Offener Brief an Professor Werner

Mal nachgefragt bei Herrn Professor Dr. Werner (Ein Kommentar)

[20. Mai 2021]
Zu einem Interview, das viele Bürgerinnen und Bürger erschüttert hat.

Die Aussagen von Ihnen, Herr Professor Werner, die Sie am 31. März 2021 in Ihrer Funktion als Ärztlicher Direktor des Universitätsklinikums in Essen bei der Pressekonferenz des Landes NRW äußerten, ließen zum Thema Impfung speziell für jüngere Menschen Augenmaß und differenzierte Betrachtung erkennen.

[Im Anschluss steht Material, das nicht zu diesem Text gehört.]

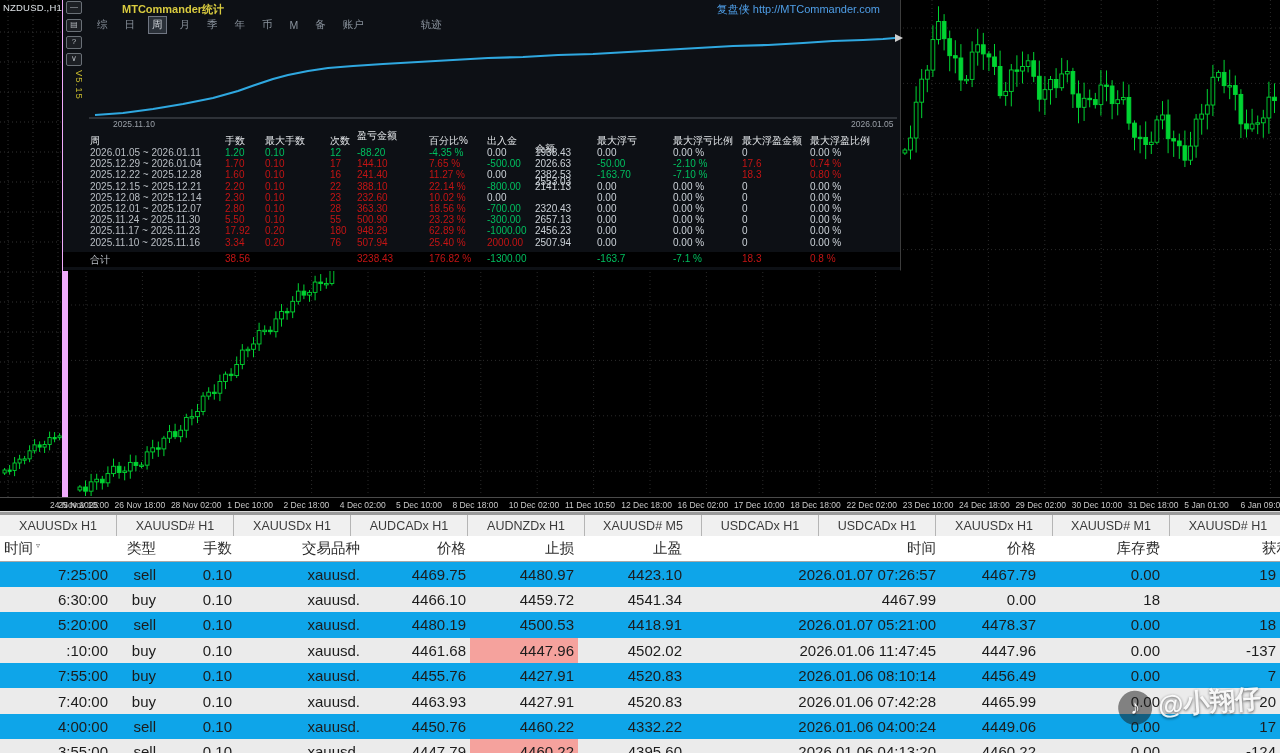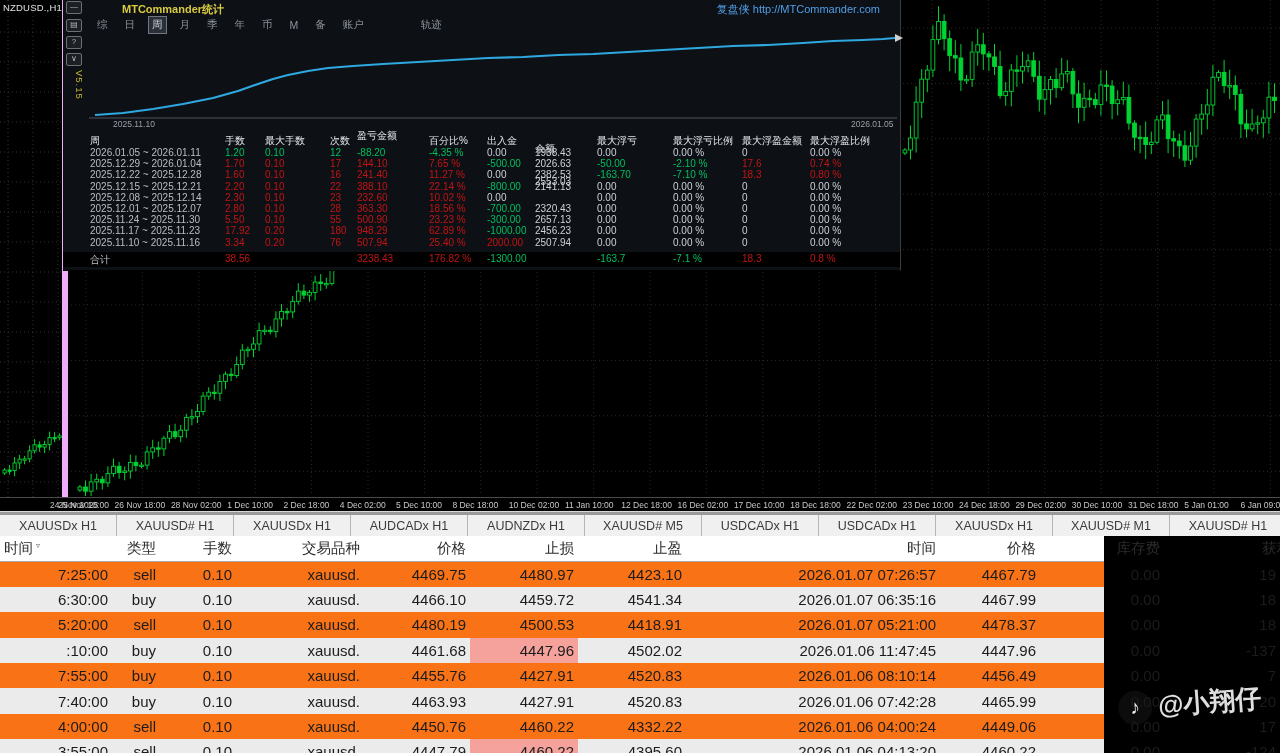--- a/index.html
+++ b/index.html
@@ -558,7 +558,7 @@
       <span class="ax-label" style="left: 396.1px;">5 Dec 10:00</span>
       <span class="ax-label" style="left: 452.4px;">8 Dec 18:00</span>
       <span class="ax-label" style="left: 508.7px;">10 Dec 02:00</span>
-      <span class="ax-label" style="left: 565px;">11 Jan 10:00</span>
+      <span class="ax-label" style="left: 565px;">11 Dec 10:50</span>
       <span class="ax-label" style="left: 621.3px;">12 Dec 18:00</span>
       <span class="ax-label" style="left: 677.6px;">16 Dec 02:00</span>
       <span class="ax-label" style="left: 733.9px;">17 Dec 10:00</span>

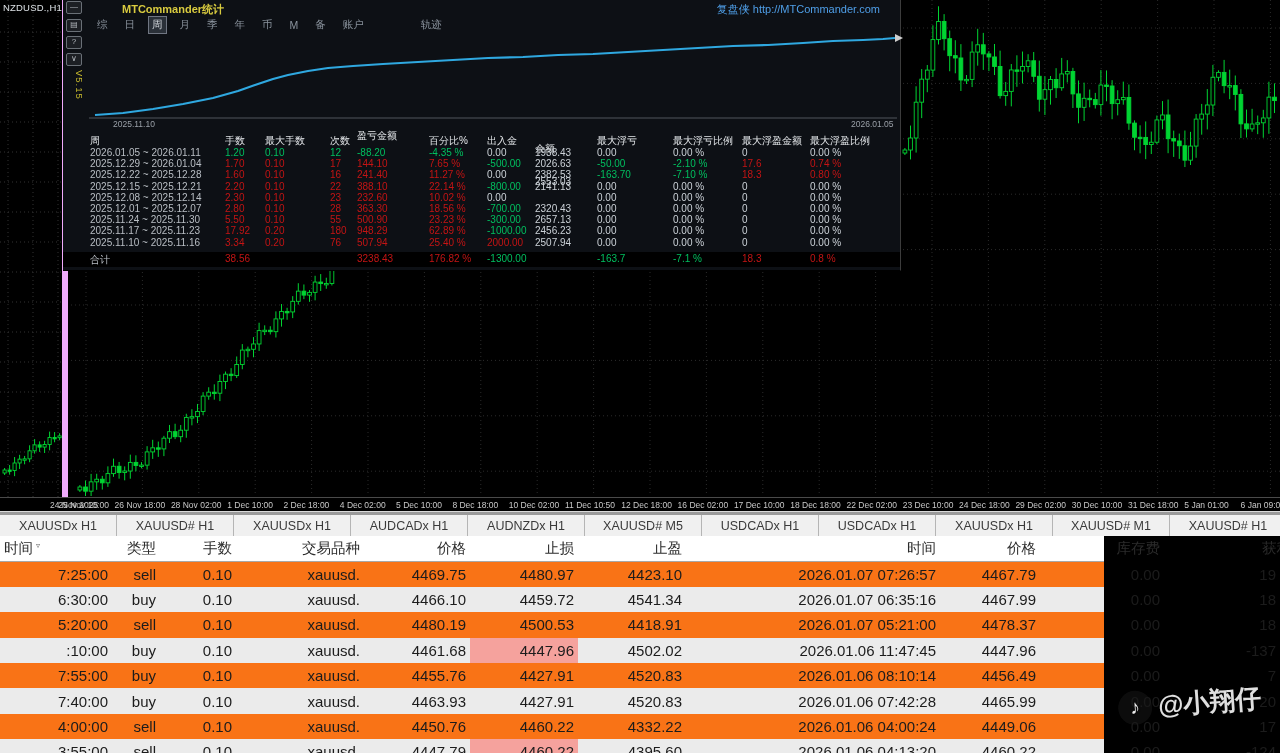--- a/index.html
+++ b/index.html
@@ -45,7 +45,7 @@
   .tab{flex:0 0 116px;font-size:12.5px;color:#3a3a3a;text-align:center;line-height:22px;
        border-right:1px solid #b5b5b5;white-space:nowrap;overflow:hidden;cursor:pointer;}
   
-  #orders{position:absolute;left:0;top:536px;width:1104px;height:217px;background:#f97316;}
+  #orders{position:absolute;left:0;top:536px;width:1280px;height:217px;background:#0ea5e9;}
   .o-row{display:grid;grid-template-columns:112px 48px 76px 128px 106px 108px 108px 254px 100px 124px 116px;
          height:25.4px;align-items:center;}
   .o-head{height:24.5px;background:#fff;border-bottom:1px solid #a8a8a8;font-size:14.5px;color:#222;}

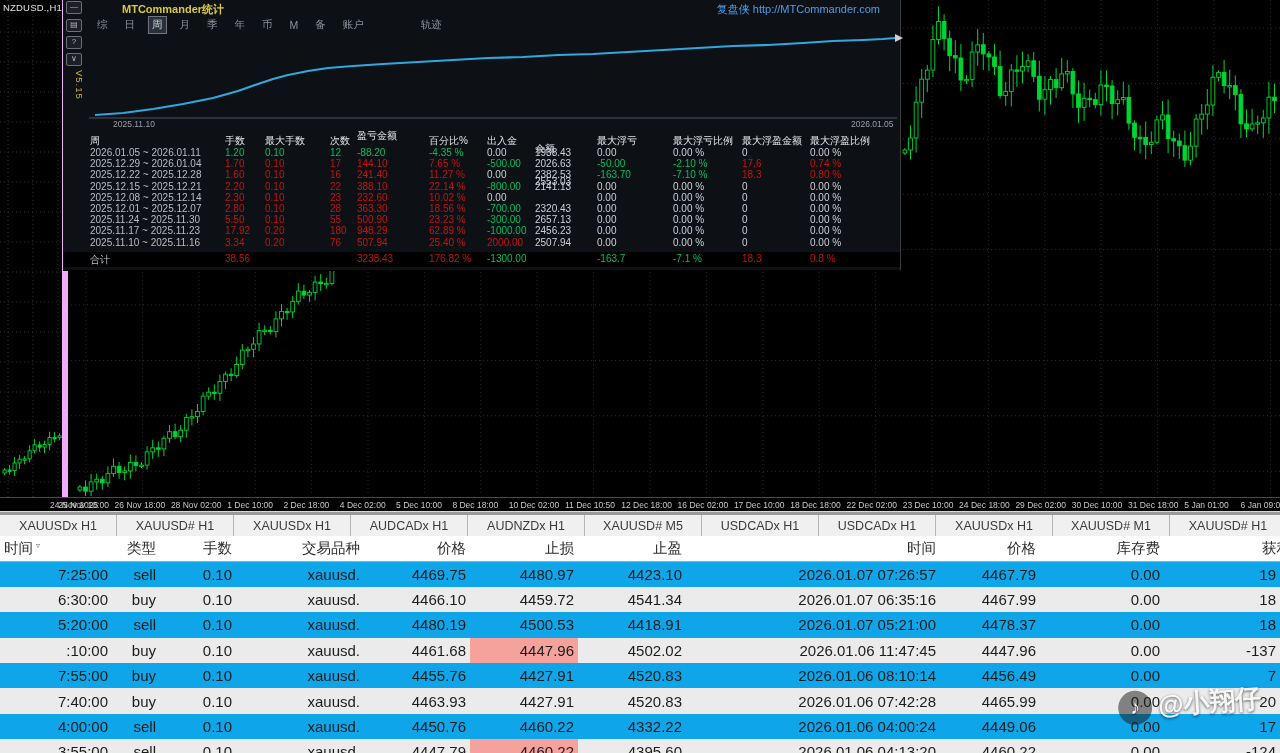--- a/index.html
+++ b/index.html
@@ -622,7 +622,6 @@
         <div class="o-cell">4466.10</div>
         <div class="o-cell">4459.72</div>
         <div class="o-cell">4541.34</div>
-        <div class="o-cell">2026.01.07 06:35:16</div>
         <div class="o-cell">4467.99</div>
         <div class="o-cell">0.00</div>
         <div class="o-cell">18</div>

Dem ärztlichen Anspruch der verantwortungsvollen Abwägung von Nutzen und Risiko bei allen medizinischen Interventionen folgend, äußerten Sie sich zum Nutzen der Impfung für junge Menschen eher ablehnend.

Das nun am 12. Mai 2021 veröffentlichte Interview von Ihnen zeigt ein vollkommen anderes Bild. Ihre hypothetisch geäußerte Annahme, dass sich eventuell 5 oder 10 Millionen Menschen nicht impfen lassen wollen oder können, ist in Ihrer Einschätzung anscheinend dermaßen beunruhigend, dass Sie noch vor dem Beginn des Wahlkampfes Regelungen fordern, die den Handlungs- und Bewegungsspielraum – sprich die Rechte – dieses sehr deutlich unter 20% liegenden Bevölkerungsanteils definieren und verbindlich regeln.

Wie das aus rechtlicher Sicht zu benennen und einzuschätzen ist, möge man Juristen und Juristinnen überlassen, die sich den Prinzipien eines Rechtsstaates auch in diesen Zeiten weiterhin verpflichtet fühlen.

Die Entscheidung dieser aus Ihrer Sicht dringlich und zeitnah erforderlichen Regulation soll Ihrer Meinung nach vom Ethikrat getroffen werden. Aufgrund der anscheinend von Ihnen empfundenen Unfähigkeit der Politikerinnen und Politiker zu rechtzeitigen, planvollen und tragfähigen Entscheidungsfindungen soll die Entscheidung somit also auf die Ebene eines Gremiums verlagert werden, welches lediglich einer differenzierten Problembetrachtung und daraus folgend einer rein beratenden Funktion dienen dürfte.

Nicht grundlos hat Ihr Statement weit über unsere Stadtgrenzen hinaus für ein beachtliches und zumeist negatives Echo gesorgt. Was hat Sie bewogen, sich so weitreichend von den Maximen allen ärztlichen Handelns zu entfernen, um nun in völlig unangemessener Weise auf staatlicher Ebene Verbote und Regelungen zu fordern, die nach Ihrer Sichtweise nicht einmal zur Diskussion gestellt werden sollen?

Ohne Ihnen, Herr Professor Werner, unlautere oder gar böswillige Absichten unterstellen zu wollen, drängt sich die Frage auf, ob Sie sich der Aussagekraft und Tragweite Ihrer Forderungen bewusst sind, deren Folgen weit über Ihre berufliche Zuständigkeit, Ihre sicherlich hervorragende ärztliche Kompetenz und Ihre Verantwortung als Ärztlicher Direktor der Essener Universitätsklinik hinausgehen.